Oleh karena itu, pemerintah harus mulai mendesign kebijakan untuk membantu daya beli kelas menengah dan segera dapat menurunkan inflasi pangan, karena jika tidak maka kemungkinan momentum Ramadan dan Lebaran di mana tidak hanya primer, melainkan konsumsi sekunder dan tersier akan naik, bisa menjadi terganggu karena faktor inflasi pangan.
"Kami melihat tantangan ekonomi pada periode Ramadan adalah pengendalian inflasi pangan di tengah supply yang terganggu karena El Nino, cuaca ekstrim, dan terganggunya jalur distribusi, namun demand yang meningkat secara musiman," pungkasnya.
ADB Ramal Pertumbuhan Ekonomi Kawasan Asia 4,9 Persen di 2024
Asian Development Bank (ADB) memperkirakan perekonomian di kawasan Asia tumbuh rata-rata sebesar 4,9 persen pada 2024, seiring pertumbuhan ekonomi kawasan ini yang masih tetap bagus di tengah kuatnya permintaan domestik, membaiknya ekspor semikonduktor, dan pulihnya pariwisata.
Ekonom Kepala ADB Albert Park, menjelaskan pertumbuhan akan berlanjut dengan tingkat yang sama tahun depan, demikian menurut Asian Development Outlook (ADO) April 2024 yang dirilis hari ini oleh Asian Development Bank (ADB), inflasi diperkirakan akan melandai pada 2024 dan 2025, setelah terdongkrak naik oleh peningkatan harga pangan di berbagai perekonomian selama dua tahun terakhir.
Lebih lanjut, pertumbuhan yang lebih kuat di Asia Selatan dan Tenggara didorong oleh permintaan domestik dan ekspor mengimbangi perlambatan di Republik Rakyat Tiongkok (RRT) akibat kemerosotan pasar properti dan lemahnya konsumsi.
India diperkirakan akan tetap menjadi mesin pertumbuhan penting di Asia dan Pasifik, dengan pertumbuhan 7,0% tahun ini dan 7,2% tahun depan. Pertumbuhan RRT diperkirakan melambat menjadi 4,8% tahun ini dan 4,5% tahun depan, dari sebelumnya 5,2% tahun lalu.

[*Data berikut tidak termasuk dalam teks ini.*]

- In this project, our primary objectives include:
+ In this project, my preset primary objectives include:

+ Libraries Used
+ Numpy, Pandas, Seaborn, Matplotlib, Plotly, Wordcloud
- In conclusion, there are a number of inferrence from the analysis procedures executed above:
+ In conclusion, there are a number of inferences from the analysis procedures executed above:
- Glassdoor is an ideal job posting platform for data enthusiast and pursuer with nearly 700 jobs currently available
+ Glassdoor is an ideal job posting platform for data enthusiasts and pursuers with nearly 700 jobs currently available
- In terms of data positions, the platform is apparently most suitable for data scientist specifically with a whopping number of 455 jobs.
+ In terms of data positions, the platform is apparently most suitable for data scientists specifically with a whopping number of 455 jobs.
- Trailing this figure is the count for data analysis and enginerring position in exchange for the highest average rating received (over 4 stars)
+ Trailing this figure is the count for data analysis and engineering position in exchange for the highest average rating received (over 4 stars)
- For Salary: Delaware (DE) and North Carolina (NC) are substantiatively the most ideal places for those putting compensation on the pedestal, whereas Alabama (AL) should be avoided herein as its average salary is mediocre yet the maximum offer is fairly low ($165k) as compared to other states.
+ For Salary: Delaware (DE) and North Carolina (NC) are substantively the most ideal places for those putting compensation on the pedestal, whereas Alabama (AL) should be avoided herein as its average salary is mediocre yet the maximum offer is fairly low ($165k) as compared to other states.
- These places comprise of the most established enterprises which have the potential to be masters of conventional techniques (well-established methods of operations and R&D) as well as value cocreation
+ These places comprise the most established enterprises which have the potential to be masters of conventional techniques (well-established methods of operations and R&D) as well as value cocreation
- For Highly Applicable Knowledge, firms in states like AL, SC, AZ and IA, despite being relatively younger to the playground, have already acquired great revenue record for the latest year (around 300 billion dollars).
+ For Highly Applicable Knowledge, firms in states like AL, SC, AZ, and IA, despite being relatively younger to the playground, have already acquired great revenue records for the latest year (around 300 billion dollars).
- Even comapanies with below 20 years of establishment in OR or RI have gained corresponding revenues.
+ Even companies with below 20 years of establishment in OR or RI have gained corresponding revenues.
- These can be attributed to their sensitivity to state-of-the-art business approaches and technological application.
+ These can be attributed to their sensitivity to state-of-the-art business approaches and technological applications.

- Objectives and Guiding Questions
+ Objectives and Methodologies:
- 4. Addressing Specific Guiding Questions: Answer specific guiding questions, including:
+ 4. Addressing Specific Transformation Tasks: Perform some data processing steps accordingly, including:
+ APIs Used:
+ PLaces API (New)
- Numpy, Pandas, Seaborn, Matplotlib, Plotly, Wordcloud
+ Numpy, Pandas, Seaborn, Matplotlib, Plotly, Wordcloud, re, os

“Kami berpandangan bahwa pertumbuhan pada mayoritas perekonomian di kawasan Asia yang sedang berkembang akan stabil pada tahun ini dan tahun berikutnya,” kata Albert Park, dalam keterangannya, dikutip Kamis (11/4/2024).
Advertisement
Keyakinan Konsumen Membaik
Ia melihat keyakinan konsumen masih membaik dan investasi secara keseluruhan masih kuat. Permintaan eksternal pun tampaknya sudah berbalik positif, terutama dalam hal semikonduktor.

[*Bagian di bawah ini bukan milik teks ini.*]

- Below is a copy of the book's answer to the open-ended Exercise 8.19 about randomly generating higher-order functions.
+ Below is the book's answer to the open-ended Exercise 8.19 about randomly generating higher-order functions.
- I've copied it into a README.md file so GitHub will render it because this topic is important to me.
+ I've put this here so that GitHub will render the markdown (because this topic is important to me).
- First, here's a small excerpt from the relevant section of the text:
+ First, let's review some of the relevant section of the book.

Namun, para pembuat kebijakan harus tetap waspada karena masih ada sejumlah risiko. Berbagai risiko itu termasuk gangguan rantai pasokan, ketidakpastian mengenai kebijakan moneter Amerika Serikat, efek cuaca ekstrem, dan berlanjutnya pelemahan pasar properti di RRT.
Inflasi di kawasan Asia dan Pasifik yang sedang berkembang diperkirakan akan turun ke 3,2% tahun ini dan 3,0% tahun depan, seiring berkurangnya tekanan harga global dan kebijakan moneter yang masih cukup ketat di banyak perekonomian. Namun, di luar RRT, inflasi di kawasan ini masih lebih tinggi daripada sebelum terjadinya pandemi COVID-19.